**What you should do:** Where in the listing does the word "entry" appear? Report each line that holds it.

--- START ---

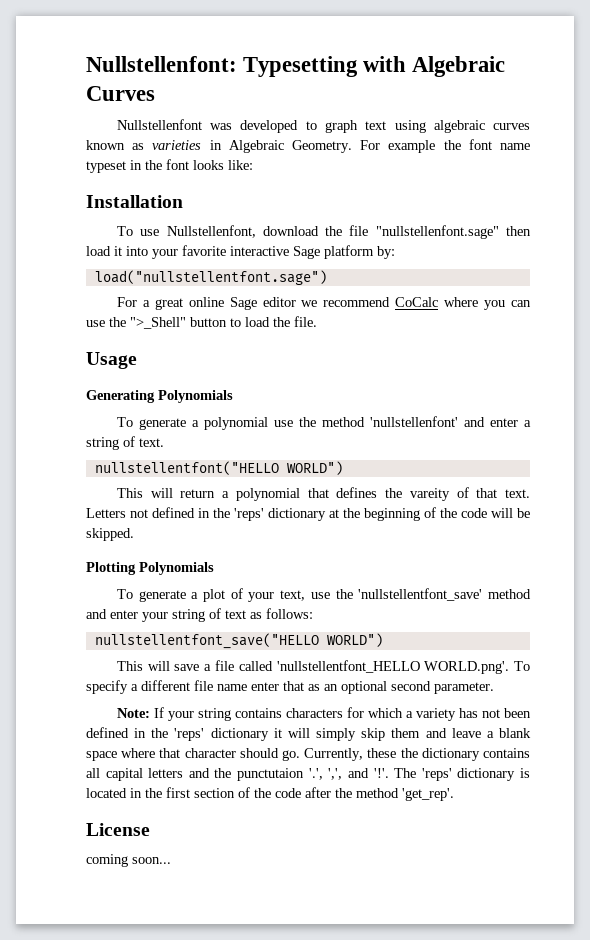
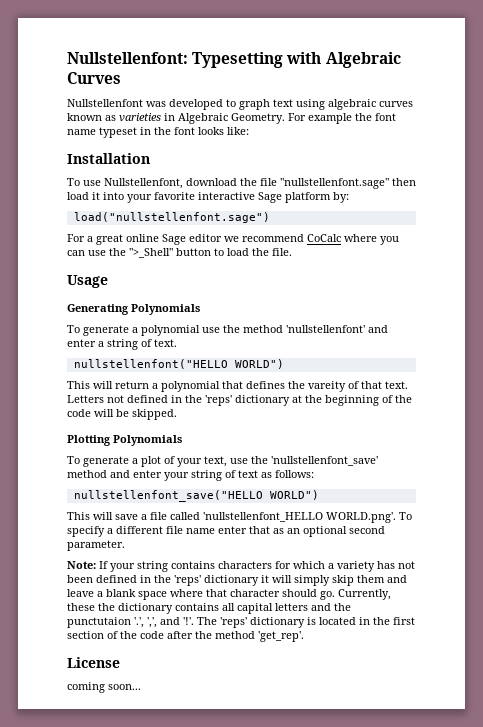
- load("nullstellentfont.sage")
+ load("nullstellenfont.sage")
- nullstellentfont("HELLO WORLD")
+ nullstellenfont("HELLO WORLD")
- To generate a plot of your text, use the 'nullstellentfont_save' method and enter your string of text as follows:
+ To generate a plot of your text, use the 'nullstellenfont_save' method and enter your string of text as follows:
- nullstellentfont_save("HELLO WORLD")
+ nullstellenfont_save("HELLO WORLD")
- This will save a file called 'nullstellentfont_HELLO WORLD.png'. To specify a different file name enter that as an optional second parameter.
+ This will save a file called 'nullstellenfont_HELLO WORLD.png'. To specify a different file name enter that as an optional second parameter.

--- END ---
--- START ---

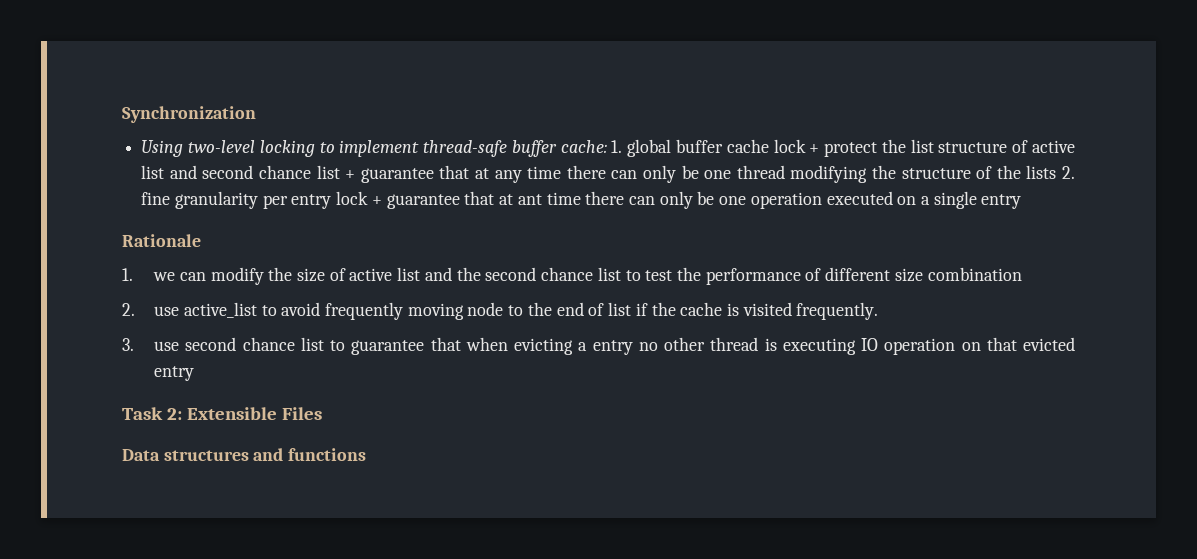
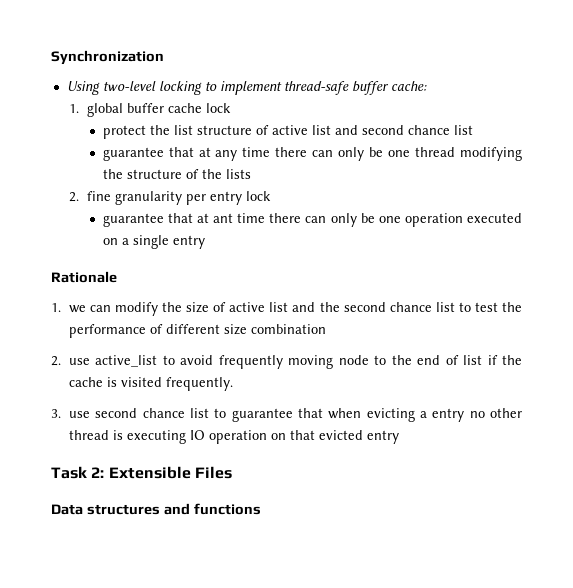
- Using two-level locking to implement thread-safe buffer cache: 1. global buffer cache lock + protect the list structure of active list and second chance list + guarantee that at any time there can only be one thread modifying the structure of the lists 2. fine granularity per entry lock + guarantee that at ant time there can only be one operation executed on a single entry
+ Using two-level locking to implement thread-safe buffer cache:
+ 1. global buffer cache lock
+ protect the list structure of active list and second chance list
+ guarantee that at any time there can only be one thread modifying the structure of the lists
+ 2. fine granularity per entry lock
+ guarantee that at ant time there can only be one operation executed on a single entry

--- END ---
--- START ---

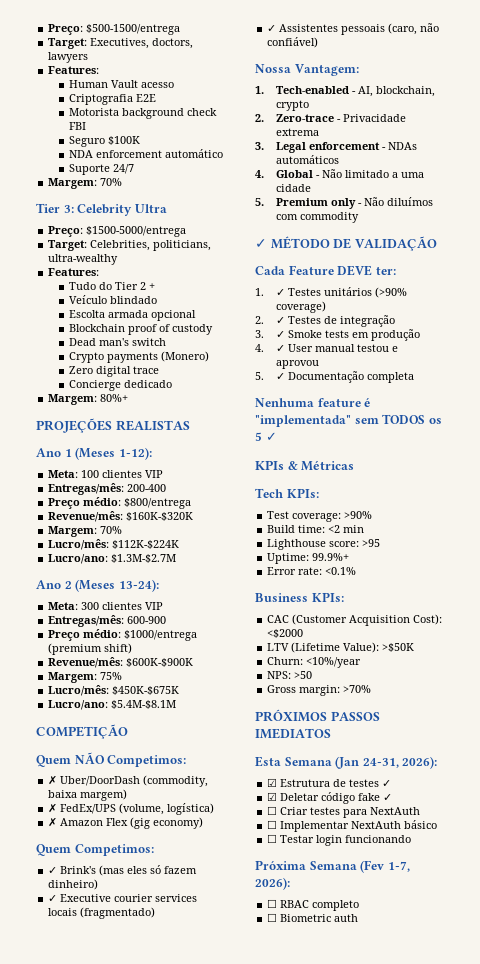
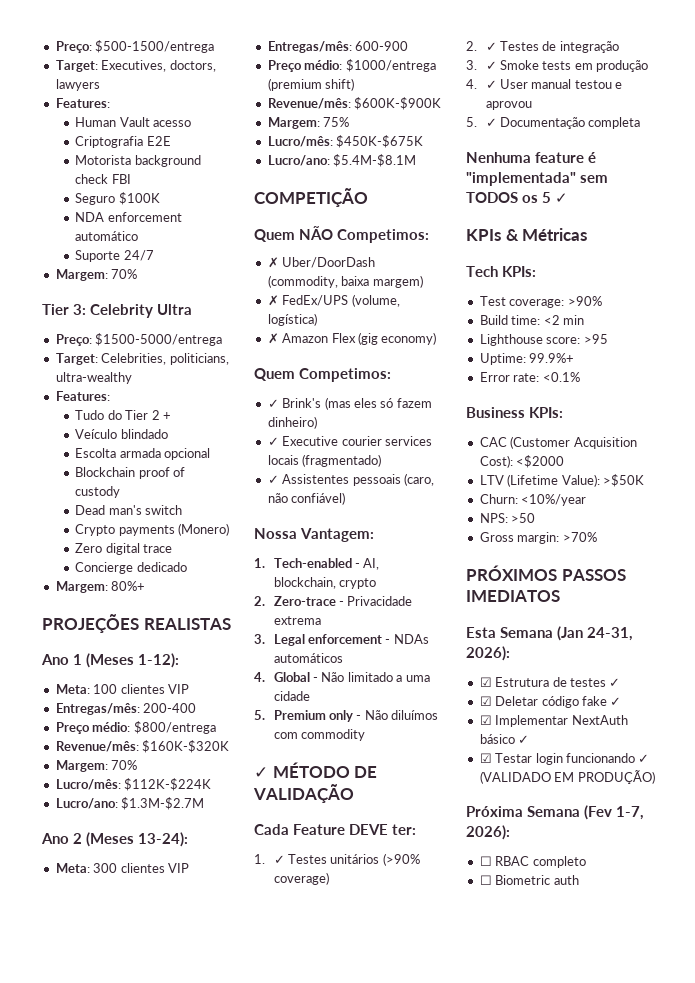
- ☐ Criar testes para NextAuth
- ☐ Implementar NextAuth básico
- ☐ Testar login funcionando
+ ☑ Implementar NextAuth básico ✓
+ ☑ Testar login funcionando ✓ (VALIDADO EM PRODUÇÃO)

--- END ---

**Task result:**
- Using two-level locking to implement thread-safe buffer cache: 1. global buffer cache lock + protect the list structure of active list and second chance list + guarantee that at any time there can only be one thread modifying the structure of the lists 2. fine granularity per entry lock + guarantee that at ant time there can only be one operation executed on a single entry
+ 2. fine granularity per entry lock
+ guarantee that at ant time there can only be one operation executed on a single entry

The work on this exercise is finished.